Posted to dev@cocoon.apache.org by Robert Graham <in...@gmail.com> on 2005/07/14 23:39:04 UTC
RefDoc Direction
Hi All,
This is mostly a question for the mentors on the project, but ideas
are welcome. I posted to dev mostly to have it backed up.
I've been through the prototype code and I've even gotten a couple of
the TODO's taken care of (specifically the matching multiple key-value
pairs and most of a refactoring of slop/xml-to-snippets.xsl). I'm not
sure how to accomplish the selecting of multiple codebases, but I'm
interested in ideas. I thought we should make a minor change to the
doktor comment syntax in adding commas between key-value pairs to make
it more reasonable to process. Past all that I'm looking for a little
more direction. I understand the goal and the prototype as it is, but
I'm a little confused as to the next step.
Thanks,
Robert
Re: RefDoc Direction
Posted by Bertrand Delacretaz <bd...@apache.org>.
Le 18 juil. 05, à 16:49, Robert Graham a écrit :
>> 1. Extract snippets from the various types of source files: XML, java,
>> text
>>
>
> I feel that this is mostly complete, but I'm open to new suggestions.
ok - what's in the prototype is probably good enough for now.
>
>> 2. Convert these snippets to an XML form that is easily indexable with
>> Lucene, generating Lucene "fields" for all important pieces of
>> information: snippet key, snippet type, title, etc.
>>
>
> This needs a little work. This represents the "single snippet" page
> you had in the refdoc prototype if I'm not mistaken and currently they
> don't contain enough information.
Right, we certainly need more fields.
>
>> 2b. Also generate "navigation documents" which Lucene will use to find
>> all snippets. This is shown in the prototype already.
>>
>
> This seems mostly done, though I wonder if some of the links generated
> will work as is for indexing. For example one set of the "a" tags has
> the href="[@id]" or something like href="snippet_31". Can the
> crawler/indexer sort that out?
href="snippet_31" looks Ok as a relative URL.

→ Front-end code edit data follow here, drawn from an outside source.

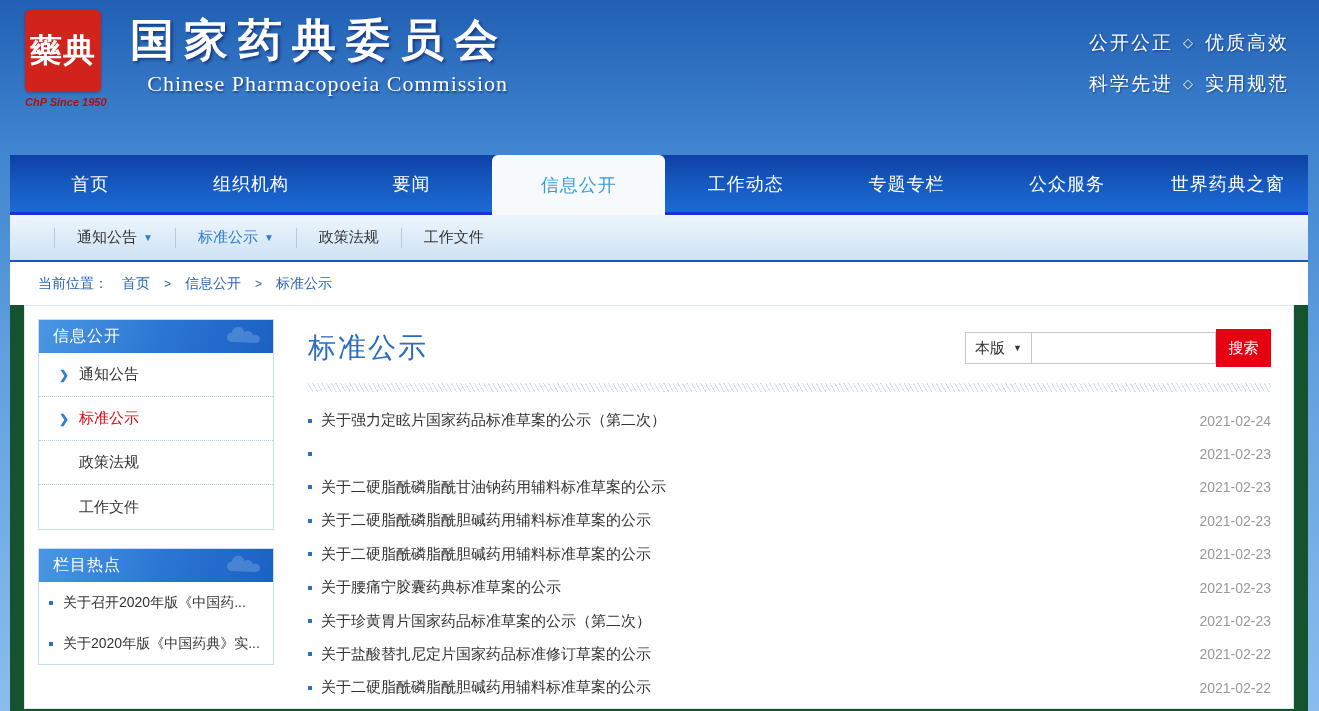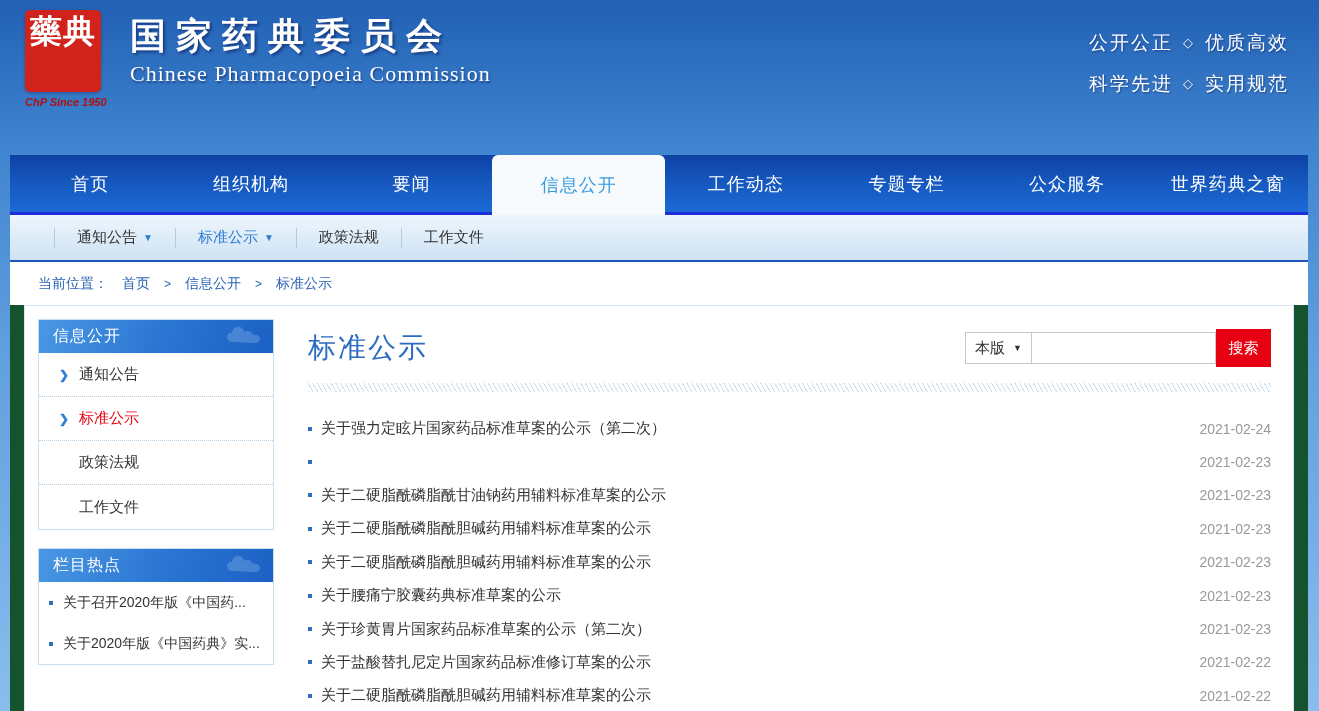--- a/index.html
+++ b/index.html
@@ -7,29 +7,29 @@
   body {
     font-family:"Liberation Sans", sans-serif;
     background:linear-gradient(180deg,#2160b4 0%,#3f84cf 20%,#5f9edd 48%,#8abdee 100%);
   }
 
   
   .site-header { height:155px; position:relative; color:#fff; }
   .logo-wrap { position:absolute; left:25px; top:10px; width:100px; }
   .seal {
     width:76px; height:82px; background:#d1221b; border-radius:5px;
-    display:flex; align-items:flex-start; justify-content:center;
+    display:flex; align-items:center; justify-content:center;
     font-family:"Liberation Serif", serif; font-weight:bold;
     color:#fff; font-size:32px; letter-spacing:1px;
     box-shadow:0 1px 3px rgba(0,0,40,.3);
   }
   .seal-caption { font-style:italic; font-weight:bold; font-size:11px; color:#b01010; margin-top:4px; white-space:nowrap; }
   .site-title-block { position:absolute; left:130px; top:16px; }
   .site-title {
-    font-family:"Liberation Serif", serif; font-weight:bold; font-size:36px;
+    font-family:"Liberation Serif", serif; font-weight:bold; font-size:44px;
     letter-spacing:10px; text-shadow:2px 2px 3px rgba(0,0,60,.45); line-height:1.15;
   }
   .site-subtitle {
     font-family:"Liberation Serif", serif; font-size:22px; letter-spacing:1px;
     text-shadow:1px 2px 2px rgba(0,0,60,.45); margin-top:4px;text-align:right;
   }
   .slogans { position:absolute; right:30px; top:30px; text-align:right; font-size:19px; letter-spacing:2px; text-shadow:1px 1px 2px rgba(0,0,60,.4); }
   .slogan-row { margin-bottom:15px; white-space:nowrap; }
   .slogan-sep { font-size:13px; margin:0 10px; vertical-align:2px; }
 
@@ -112,21 +112,21 @@
     outline:none; font-size:14px; padding:0 8px; color:#333;
   }
   .search-btn {
     height:38px; width:55px; background:#e60012; color:#fff; border:none;
     font-size:15px; cursor:pointer; font-family:"Liberation Sans", sans-serif;
   }
   .hatch-divider {
     height:9px; margin-top:16px;
     background:repeating-linear-gradient(60deg,#cfe0ef 0,#cfe0ef 1px,#ffffff 1px,#ffffff 4px);
   }
-  .news-list { margin-top:20px; }
+  .news-list { margin-top:12px; }
   .news-row { height:33.4px; display:flex; align-items:center; }
   .news-bullet { width:4px; height:4px; background:#2e6fc4; flex:none; margin-right:9px; }
   .news-title { font-size:15px; color:#333; cursor:pointer; white-space:nowrap; overflow:hidden; }
   .news-date { margin-left:auto; font-size:14px; color:#999; flex:none; padding-left:12px; }
 </style>
 </head>
 <body>
 
 <div class="site-header">
   <div class="logo-wrap">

[@id] is probably an XSLT typo, should be {@id} instead to generate a
dynamic link
>
>> 3. Crawl and index the generated XML documents with Lucene, at first
>> using the Lucene block out of the box, I assume. Some manual work
>> (like
>> starting the index creation from an URL) is ok at this stage, we're
>> trying to demonstrate the full chain before implementing everyting.
>>
>
> In the works. I might write some Java code for indexing and searching
> soon, but I'll keep it skeletal until I feel good about it.
ok
>
>> 4. Create the required Lucene queries to put together snippets coming
>> from different source files but having the same key (e.g. all
>> "FileGenerator" snippets). I might need to add @doktor stuff to
>> existing code and samples so that you can see better how this should
>> work.
>>
>
> Future work.
sure.
>
>> 5. Transform the results of these queries to XML document in a
>> publication-neutral format, where one document contains all the info
>> and code excerpts provided by snippets having the same key.
>
> Should we also retain the ability for a user-based query that could
> dynamically publish a document on their query?...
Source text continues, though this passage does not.